Common Anecdotal Patterns

“My Data Has This Field”

// Your test data:
const user = { name: "Alice", age: 30 };

// But age is optional for some users!
interface User {
  name: string;
  age?: number;  // Should be optional
}

“The API Always Returns…”

// Your experience:
const response = { data: [...], total: 100 };

// But empty results might differ:
const emptyResponse = { data: [], total: 0 };  // OK
const notFound = { error: "Not found" };        // Oops, no data field!

“This Field is Always a Number”

// Your examples:
{ id: 123 }
{ id: 456 }

// But some systems return:
{ id: "abc-123" }  // String in some cases!

Pressure Resistance Protocol

1. “The Example Works”

Pressure: “I tested it and it works fine”

Response: It works with your test data. What about edge cases?

Action: Get the spec or test with varied data.
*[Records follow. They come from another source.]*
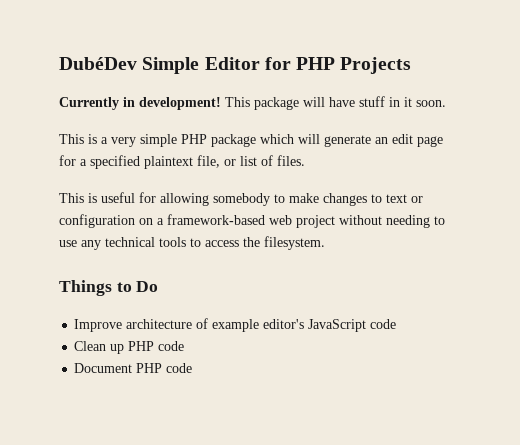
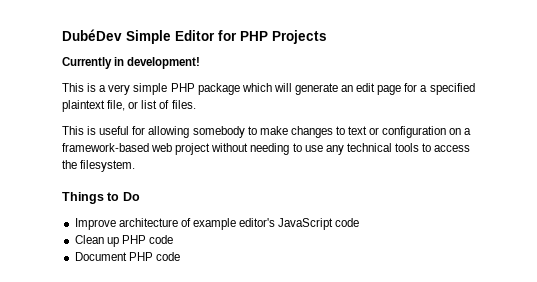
[225,96,446,110] This package will have stuff in it soon. -> (201, 63) none

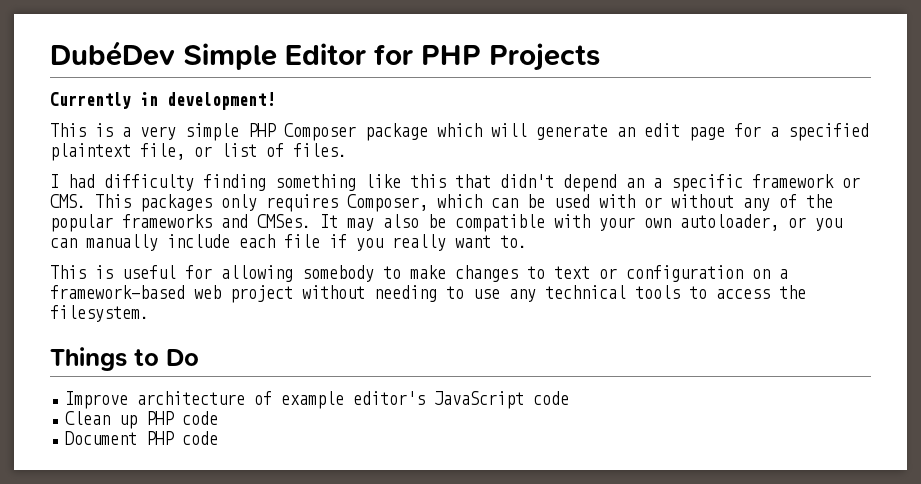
(195, 87) none -> [284,123,356,141] Composer
(196, 104) none -> [50,174,860,192] [50,194,833,212] [50,214,842,232] [50,234,527,251] // I had difficulty finding something like this that didn't depend an a specific framework or CMS. This packages only requires Composer, which can be used with or without any of the popular frameworks and CMSes. It may also be compatible with your own autoloader, or you can manually include each file if you really want to.

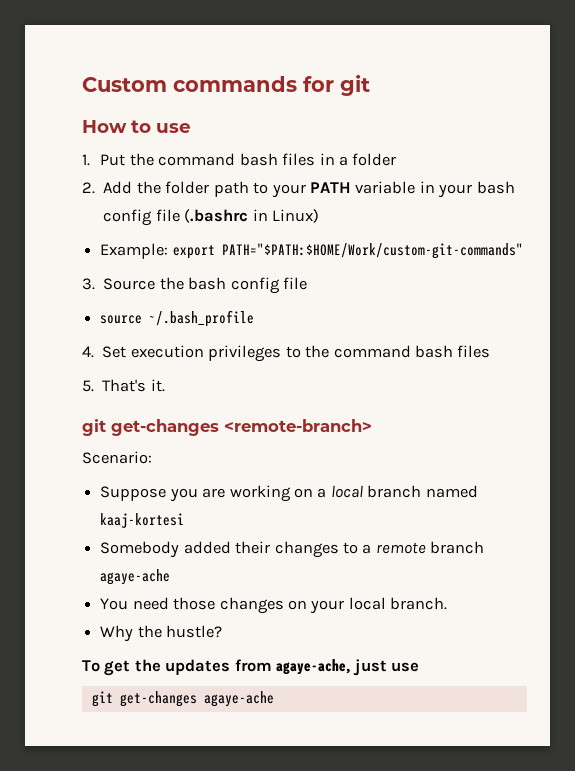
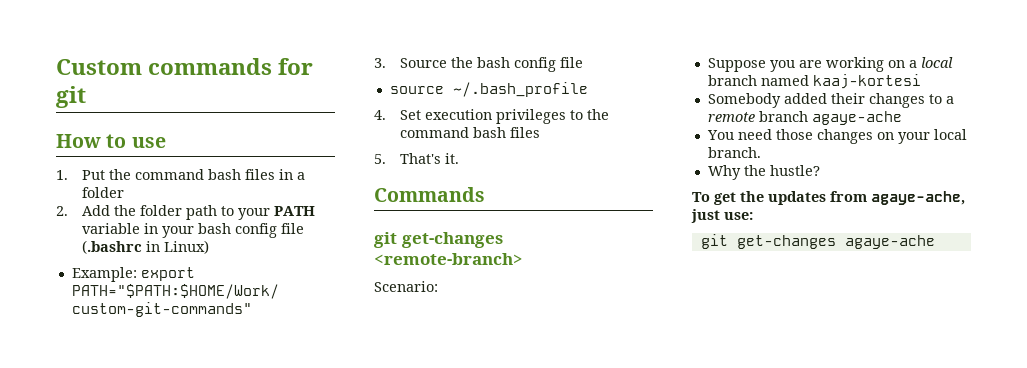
(165, 385) none -> [374,187,485,202] // Commands
[391,662,420,672] use -> [724,212,753,220] use:

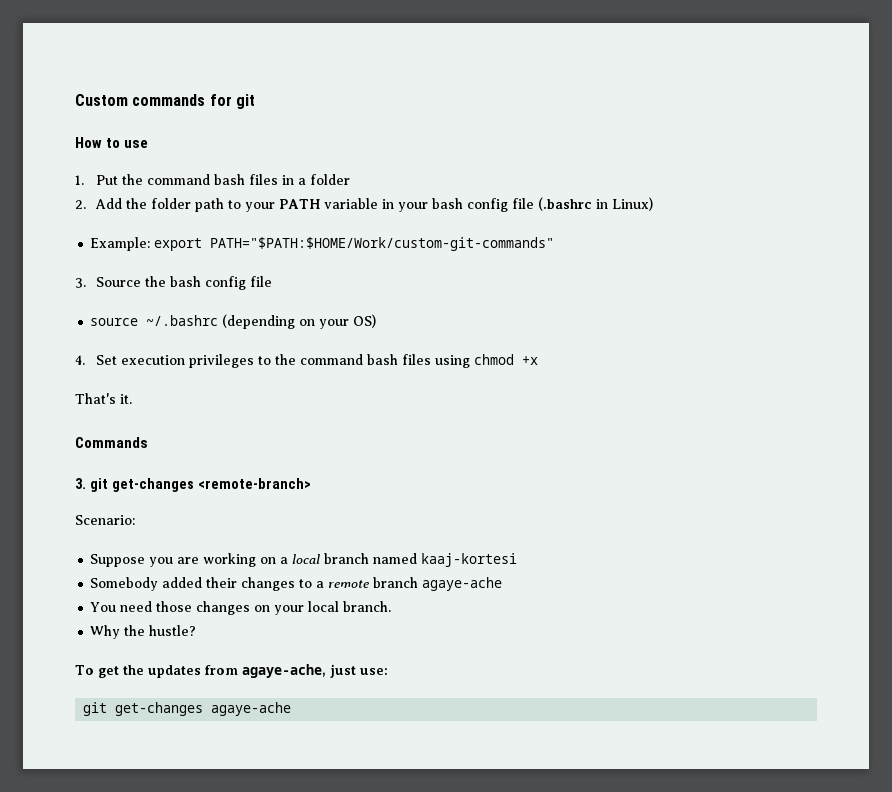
[452,82,588,97] ~/.bash_profile -> [146,314,377,329] ~/.bashrc (depending on your OS)
[374,154,386,164] // 5. -> [435,354,539,368] using chmod +x //
(485, 194) none -> [75,478,86,489] 3.

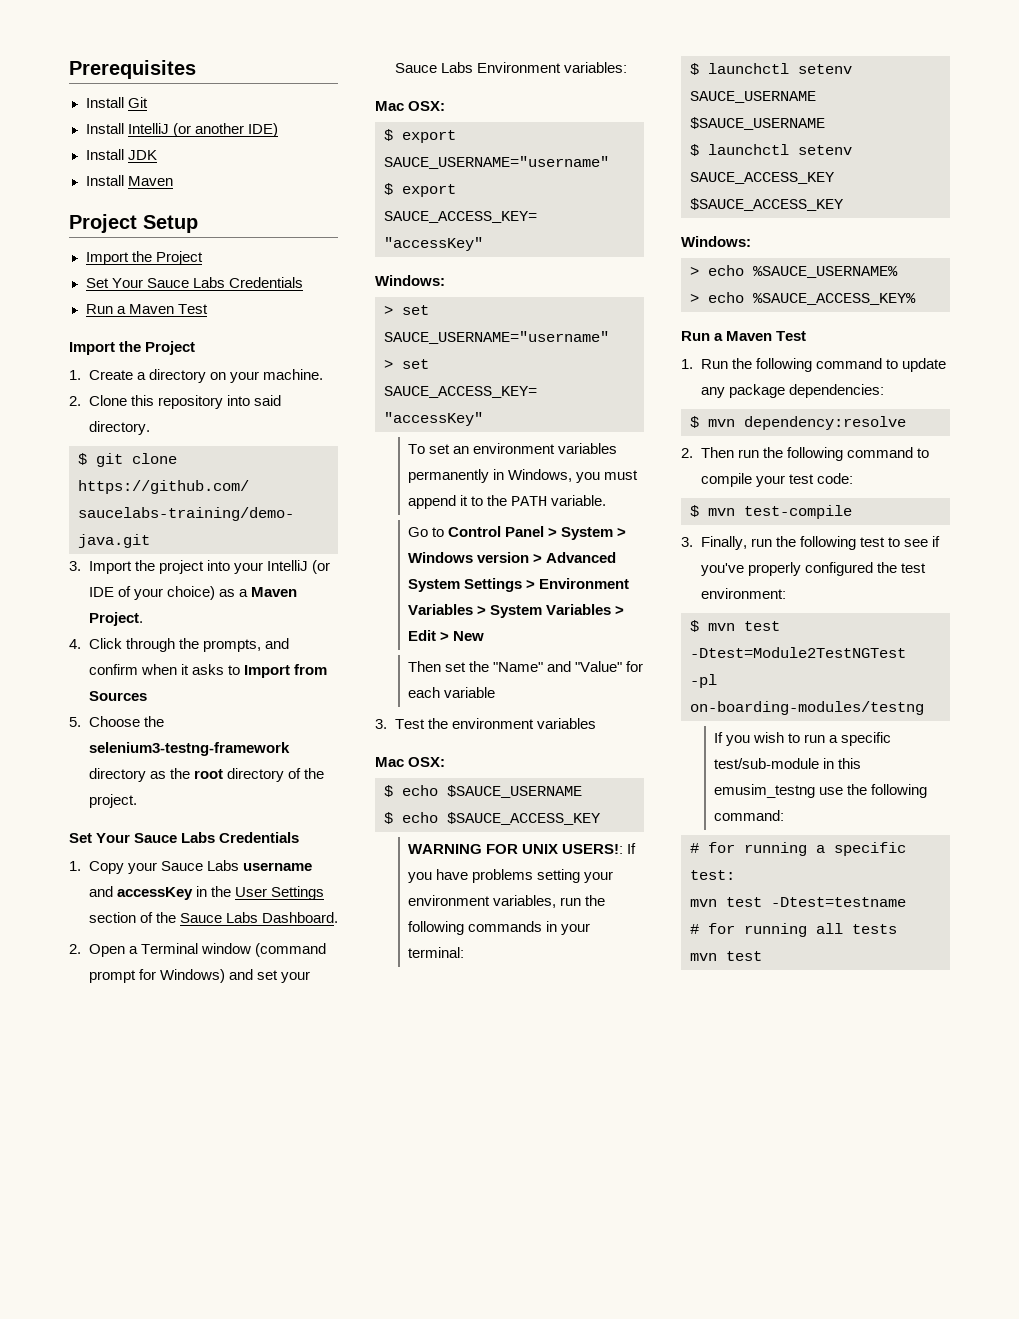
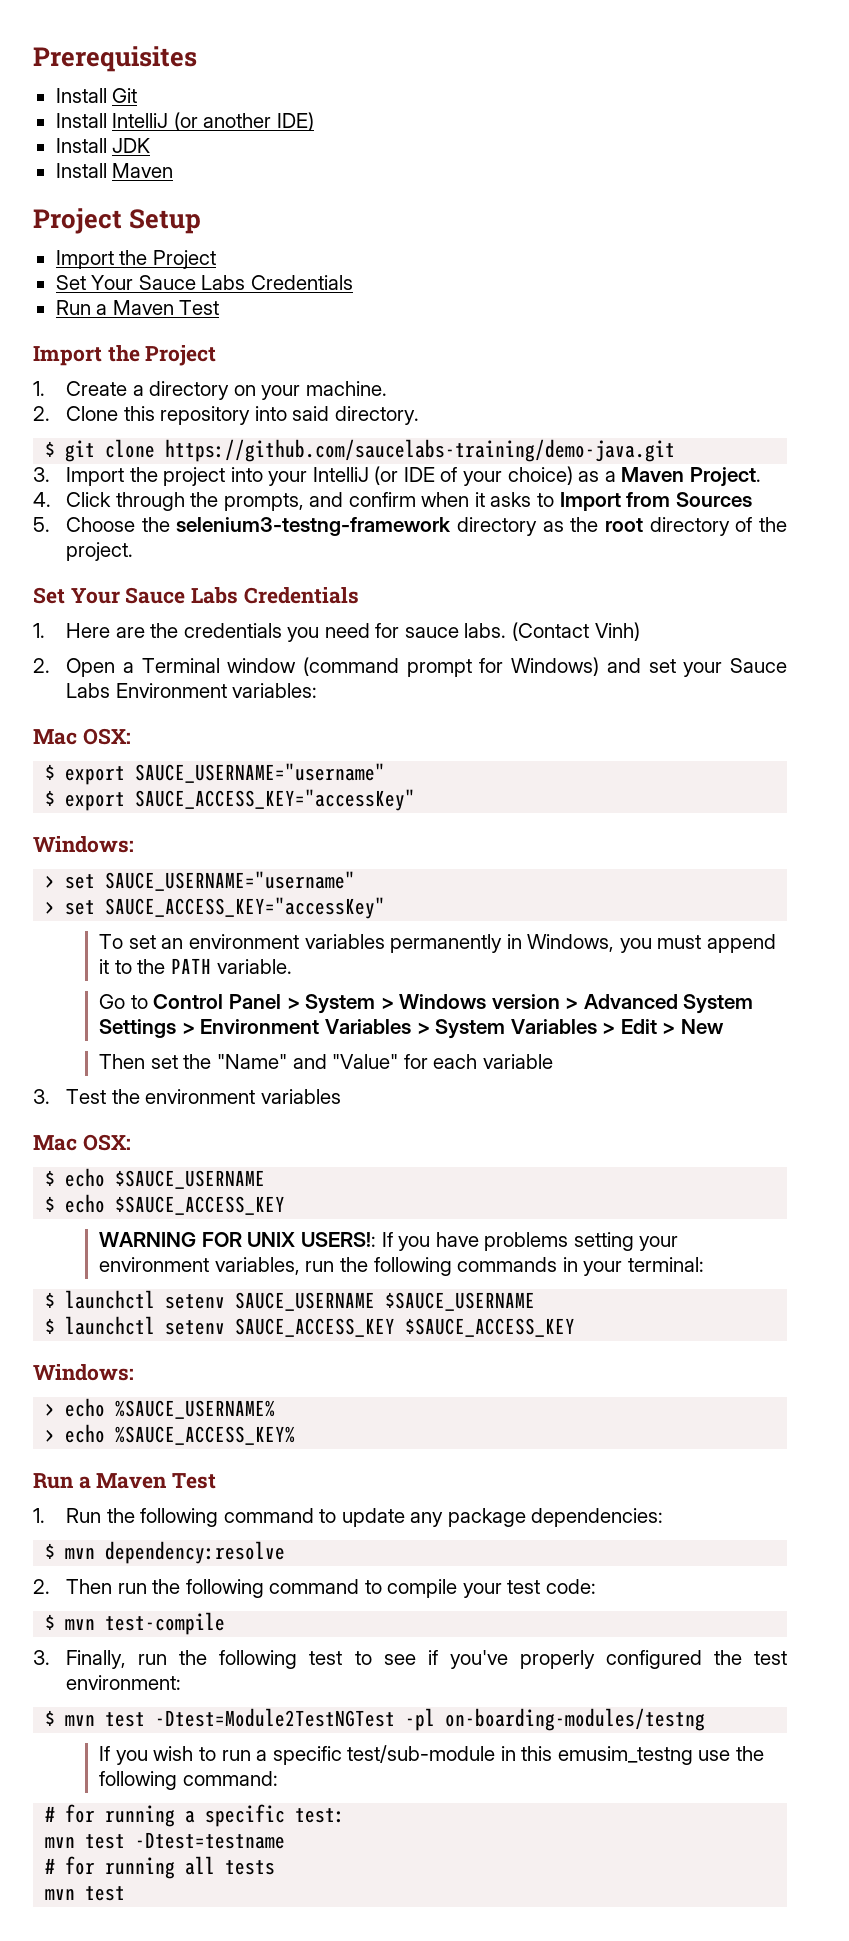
[88,860,312,874] [88,886,324,900] [88,912,338,923] Copy your Sauce Labs username and accessKey in the User Settings section of the Sauce Labs Dashboard. -> [66,622,640,642] Here are the credentials you need for sauce labs. (Contact Vinh)

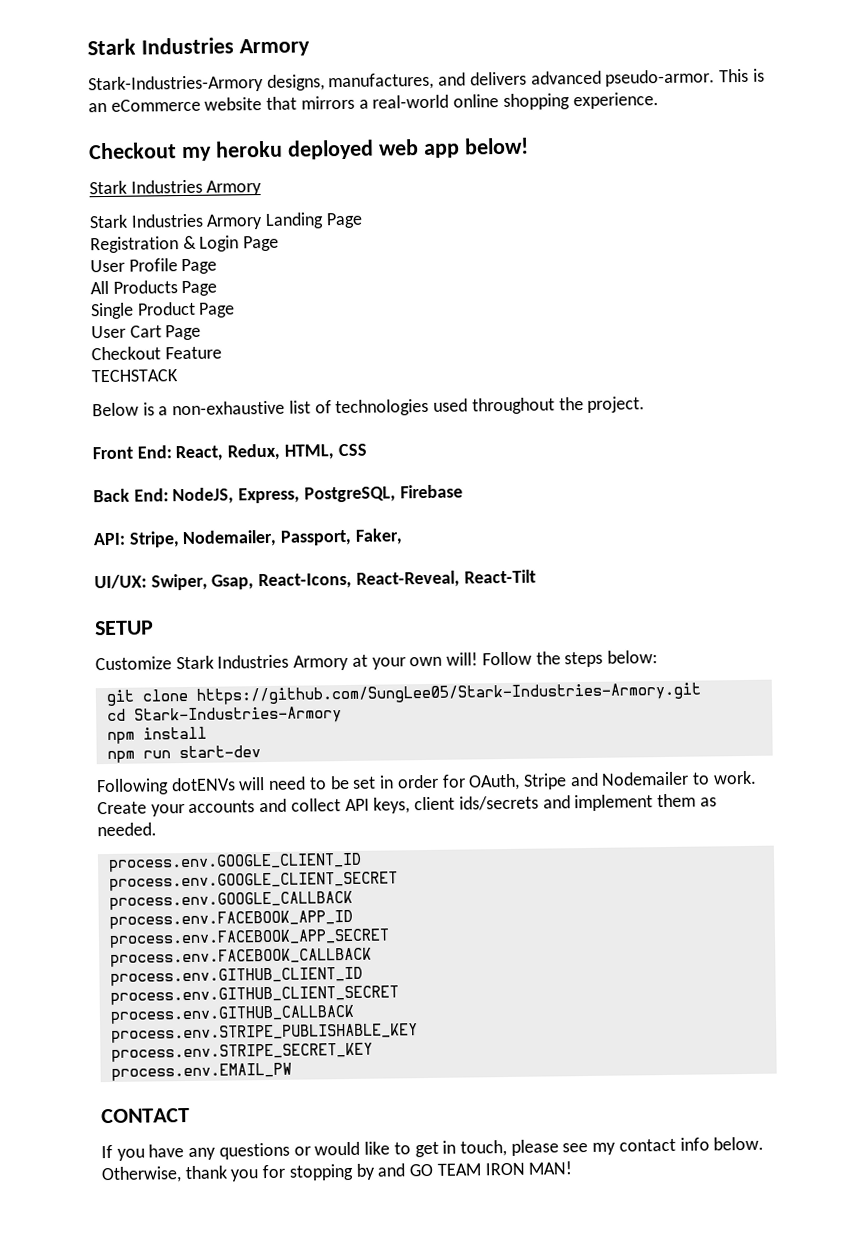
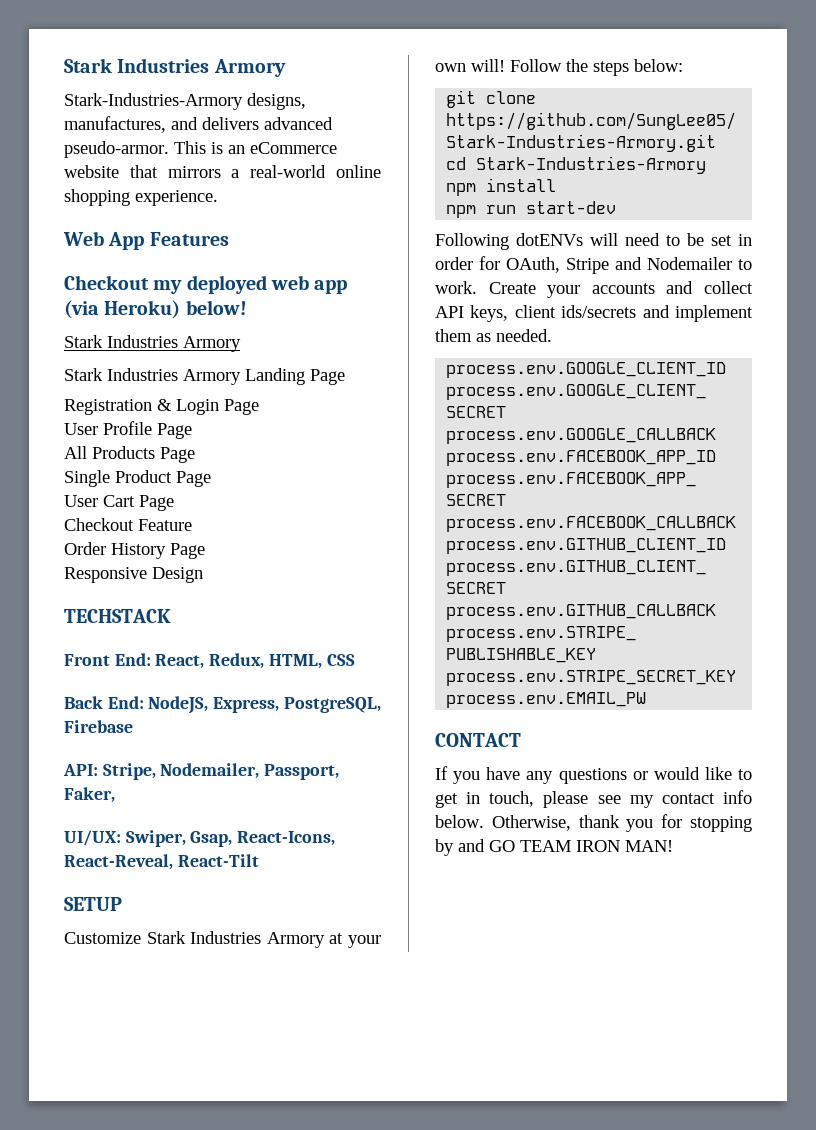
(659, 101) none -> [63,231,229,250] // Web App Features
[214,140,283,158] heroku -> (183, 287) none
(460, 150) none -> [64,300,181,319] (via Heroku)
[91,369,178,383] [92,396,646,417] TECHSTACK // Below is a non-exhaustive list of technologies used throughout the project. -> [64,542,205,559] [64,567,203,583] [64,609,171,623] Order History Page // Responsive Design // TECHSTACK

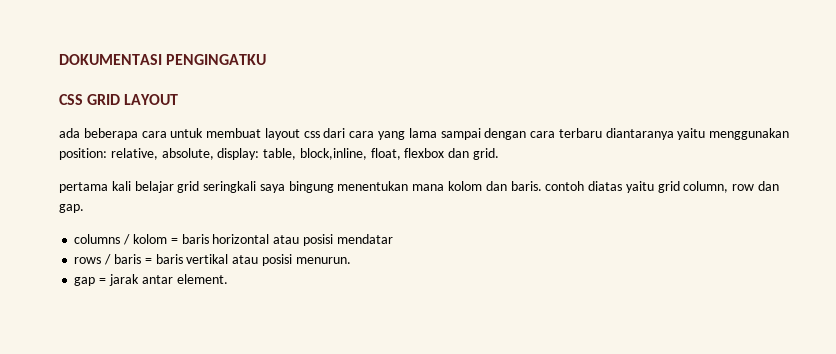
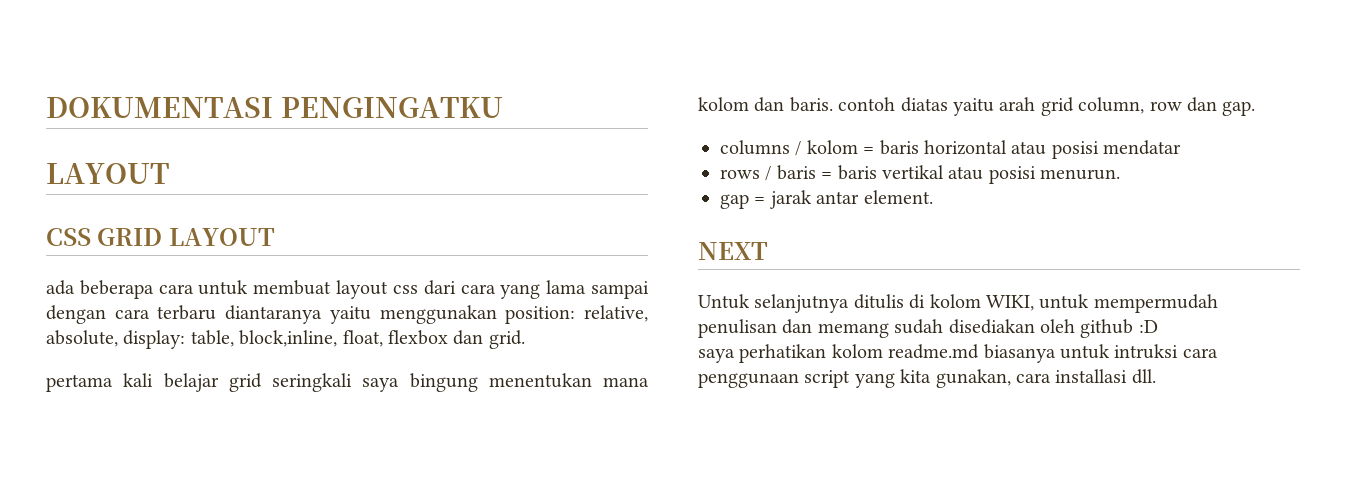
(267, 59) none -> [46,163,169,184] // LAYOUT
(654, 187) none -> [999,97,1036,111] arah
(228, 279) none -> [698,242,768,260] [698,294,1218,313] [698,319,1158,338] [698,344,1218,363] [698,369,1156,388] // NEXT // Untuk selanjutnya ditulis di kolom WIKI, untuk mempermudah penulisan dan memang sudah disediakan oleh github :D // saya perhatikan kolom readme.md biasanya untuk intruksi cara penggunaan script yang kita gunakan, cara installasi dll.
2. “We Don’t Have Documentation”

Pressure: “There’s no API spec available”

Response: Examine multiple responses. Check error cases. Ask the API owners.

Action: Build defensive types with optional fields and validation.

Red Flags – STOP and Reconsider

  • Types created from copying one JSON response
  • All properties required when API might not always include them
  • Missing error/empty state handling
  • Types that only match “happy path” data

Common Rationalizations (All Invalid)

Excuse Reality
“It works in testing” Testing shows one path, not all
“We control the API” APIs change, have edge cases
“We’ll fix it if it breaks” Users hit edge cases first

Quick Reference

// DON'T: Type from one example
interface User {
  id: number;
  name: string;  // What if null?
  email: string; // What if missing?
}

// DO: Type from specification
interface User {
  id: number;
  name: string | null;
  email?: string;
}

// DO: Runtime validation
const UserSchema = z.object({
  id: z.number(),
  name: z.string().nullable(),
  email: z.string().optional(),
});

// DO: Get official types
import { User } from '@api/types';

The Bottom Line

Types based on samples will miss edge cases.

One API response or one database record doesn’t show all possibilities. Use official documentation, generated types, or runtime validation. When creating types from examples, examine multiple cases including edge cases and errors.

Reference

Based on “Effective TypeScript” by Dan Vanderkam, Item 42: Avoid Types Based on Anecdotal Data.